Или просто молчал бы и знал свое место. Призрак, тень, идеальный детектив. Наблюдал бы, а мы и понятия бы не имели.
Надзорки стоят вокруг, свистки наготове, как будто присматривают за детьми на детской площадке. Но это не игра. Эти свидания – эти улыбки – как щели в стене, сквозь которые просвечивает мир. Тюрьма – она ведь тоже уничтожает ауру. Мои глотки воздуха, запах холодного ослепительного ноябрьского дня от моей одежды, от моих волос. Хочешь многого – довольствуйся малым.
– Я не сразу ушел. У меня было много времени. Посидел там на скамейке на солнце. Сидел и думал...
Я никогда не рассказывал Саре про своих родителей, про отца и миссис Фримен. Ведь это ничем таким не кончилось, никто не получил ножом в сердце. Только моя мать – именем.
И сейчас я не делюсь с ней своими мыслями о супружеских парах. О том, что когда один из двоих умирает, все слова об упокоении по меньшей мере сомнительны...
– Я сидел там и... делал то же, что и ты, сердце мое. То же, что и ты сегодня с самого утра.

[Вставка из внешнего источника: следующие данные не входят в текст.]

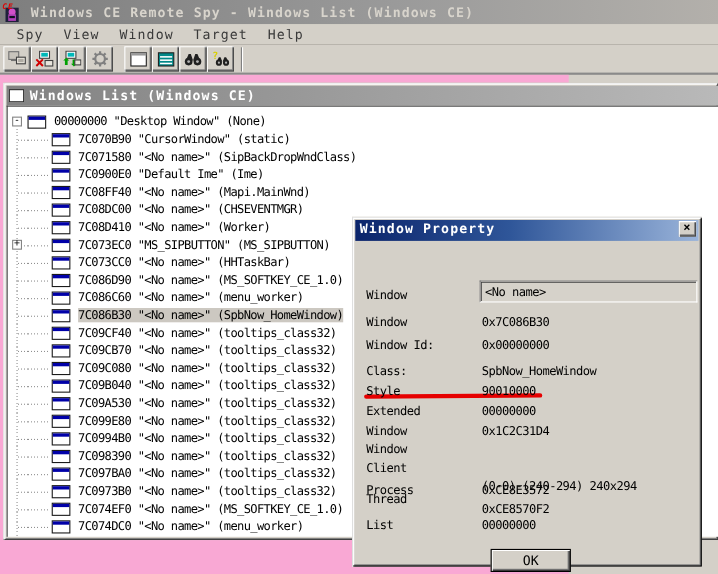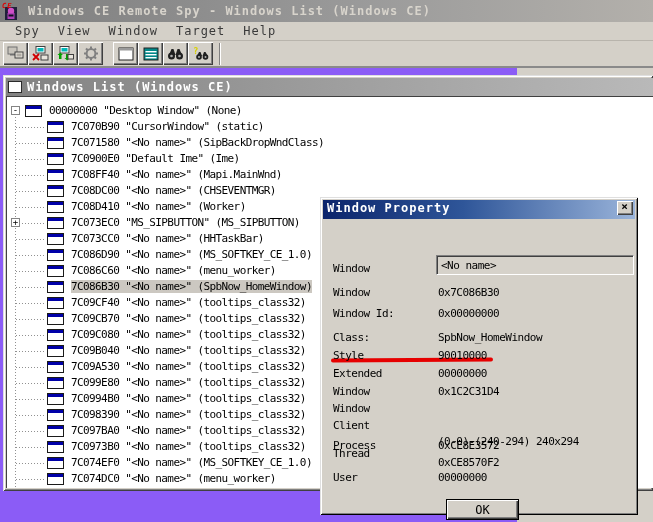"Windows List (Windows CE)" .mdi { background: #8b5cf6 -> #f9a8d4 }
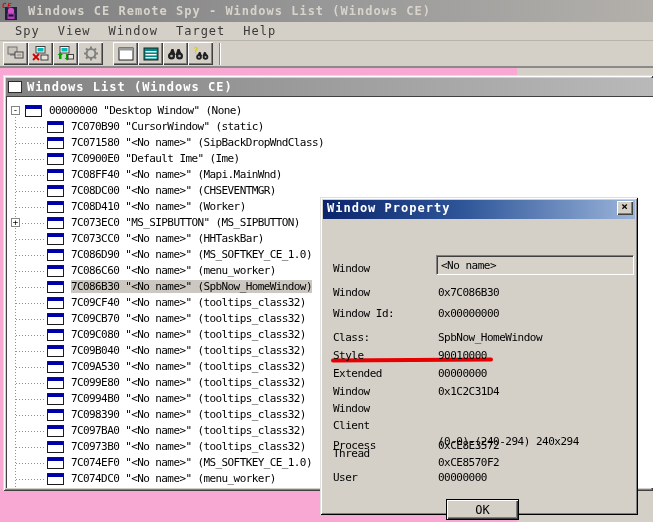"User" div.dlg-label { text: User -> List }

Она не спрашивает, понимает. Я прокручивал его во всех мелочах, этот день два года назад. Дотошно его разбирал, как на допросе. Каждый шаг, каждое движение. Просматривал его заново, как фильм.
Полчетвертого. Солнце начинает садиться, полоса пылающего кирпича на наружной стене будет делаться все уже. В это время два года назад я еще даже не подъехал к фулемскому дому.
В мои дни рождения мама обычно дразнила меня: «Рано, рано, ты еще не родился», потому что я появился на свет в одиннадцать вечера. Как будто у меня вообще не будет праздника – ведь спать придется лечь раньше одиннадцати. Потом она смягчалась и улыбалась.
Но Сара, я знаю, будет переживать все с буквальной точностью. Каждый час, каждую минуту, каждую подробность.
И я тоже, хотя не был тогда с ней, хотя явился только когда все было кончено. И сегодня не смогу быть с ней в восемь сорок вечера и держать ее за руку. Удержать ее руку.
Еще все впереди, еще ничего не случилось. Но я не рассказываю ей, что сегодня утром, при дневном свете, подъезжал к Бичем-клоуз. Задолго до всего. Но не смог.
Как будто я был Бобом, который возвращался средь бела дня.
Каждую мелочь, каждую деталь. Заново. Она была у себя на кухне. Я был в зале отправления. Его ладонь у Кристины на шее. Каждый поворот. Пытаясь найти точку, где цепь событий могла отклониться, где все могло изменить направление. Чтобы на этот раз наконец, с третьей попытки, ей удалось не сделать того, что она сделала.
Но я не смогу быть с ней в эту секунду. И держать ее за руку.